Громадная, мучительная волна всеобъемлющей любви медленно ползет от живота к гортани валом накопленных теплых слез. П'ан Тцян-куэй чувствует: еще миг, и он бросится лицом в размокший лесс борозд; станет целовать горькими губами раскаленные, пожелтевшие от пота зерна животворного риса; схватит в руки и прижмет с плачем к сердцу крохотное, морщинистое, бабье личико согбенного мужика.
Вдруг, точно сквозь слезы, видение начинает дрожать и блекнуть. На первом плане в воздухе мерещится пара гигантских ступней, мелькающих в беге, и туман спиц несущейся навстречу коляски.
Острая, жгучая боль и мрак. Да, это упала раскаленная капля солнца. Серый, едкий дым заволакивает все мягкой хищной лаской. В прядях дыма, как в петлях, колышутся искаженные человеческие лица.
Чье же это припухшее женское лицо с глазами, расширенными детским испугом? Близкие, знакомые черты. Чен! Слов не слышно, но в рисунке губ внятно трепещет где-то уже раз услышанная фраза: «Как страшно умирать».
Дым медленно рассеивается, открывая красные скелеты зданий.
Нанкин.
Пламя пожирает китайские кварталы, останавливаясь, как зачарованное, перед ажурной решеткой концессий. Из-за решетки белое, сытое лицо рябого мастера с похабной гримасой высунуло язык над дымящимся жерлом пулемета.
– За мной! – кричит П'ан Тцян-куэй наступающей за ним толпе, перерезывая гигантскими прыжками отделяющую его от решетки площадь.
Внезапно он оглядывается. Площадь пуста. Нет ни одного человека. Рябое лицо из-за решетки оскаливается гримасой дразнящего хохота над белой струйкой дыма, выбивающейся из пулемета.
Страшная боль в животе, кажется, рвет напряженные струны внутренностей.
– Попало в живот, – шепчет П'ан Тцян-куэй, напрасно силясь подняться и продолжать бег.
Боль вьется во внутренностях, как червь.

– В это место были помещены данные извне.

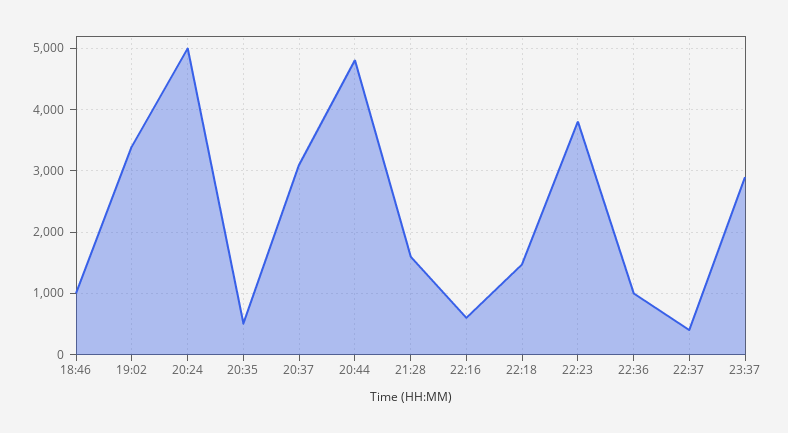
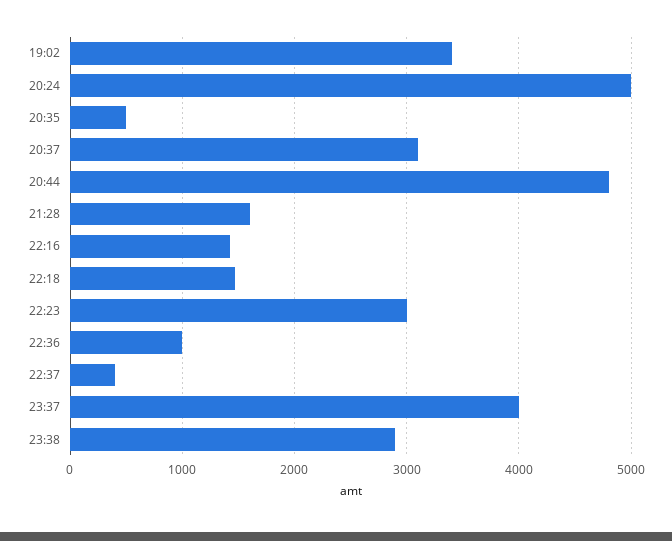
18:46: 1000 -> none
22:16: 600 -> 1400
22:23: 3800 -> 3000
23:37: 2900 -> 4000
23:38: none -> 2900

Дым рассеялся. На потолке ясно светит люстра. Зеленое сукно стола. Телефон. В большом, ярко освещенном зале по углам извивается чей-то стон.

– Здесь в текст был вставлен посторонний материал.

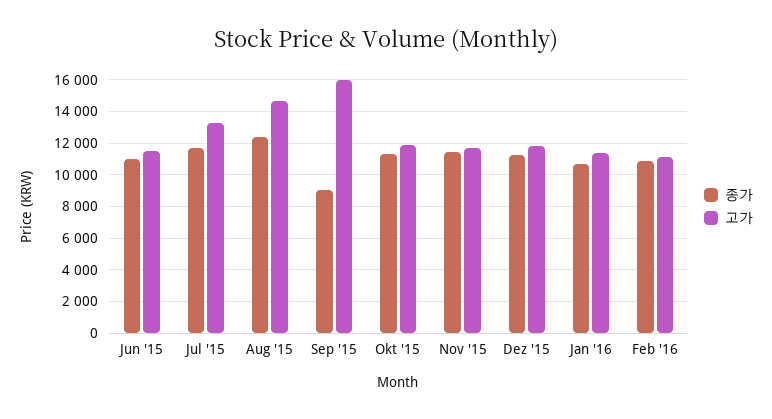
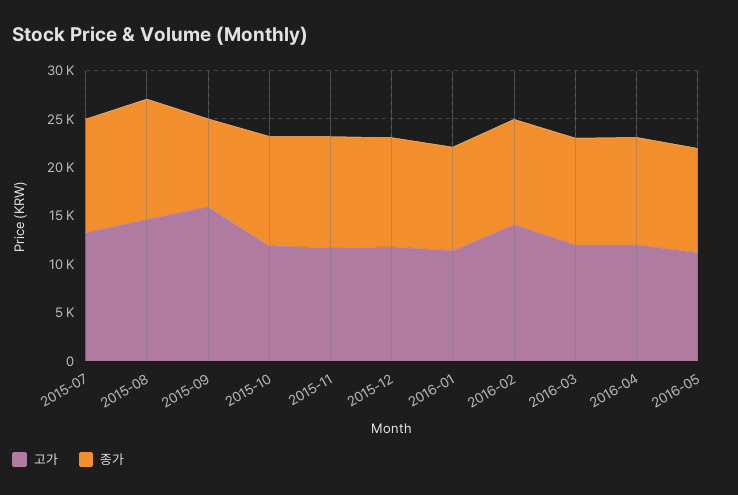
종가, Jun '15: 11000 -> none
고가, Jun '15: 11500 -> none
고가, Feb '16: 11000 -> 14000
고가, 2016-03: none -> 12000
종가, 2016-03: none -> 11000
고가, 2016-04: none -> 12000
종가, 2016-04: none -> 11000
고가, 2016-05: none -> 11000
종가, 2016-05: none -> 11000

– Кто может здесь стонать?
П'ан Тцян-куэй одним броском приседает на койке. Оказывается это стонет он сам. Нечеловеческая боль в животе бьется, как раненая птица.
– Ага, значит – конец?
П'ан Тцян-куэй дважды громко повторил это слово, не в состоянии доискаться в нем какого-либо смысла. Скрючиваясь от боли, он начал одеваться. Одевался долго, с перерывами, чтобы перехватить дыхание после особенно острых припадков боли.
Протянул руку за пиджаком. Пиджак был еще влажный. П'ан Тцян-куэй остался с протянутой рукой. Пятна от сулемы…
Разбитая пробирка… Маленький японец… Две злорадные искорки в глазах… На лестнице – влажное прикосновение к руке теплых вздрагивающих губ.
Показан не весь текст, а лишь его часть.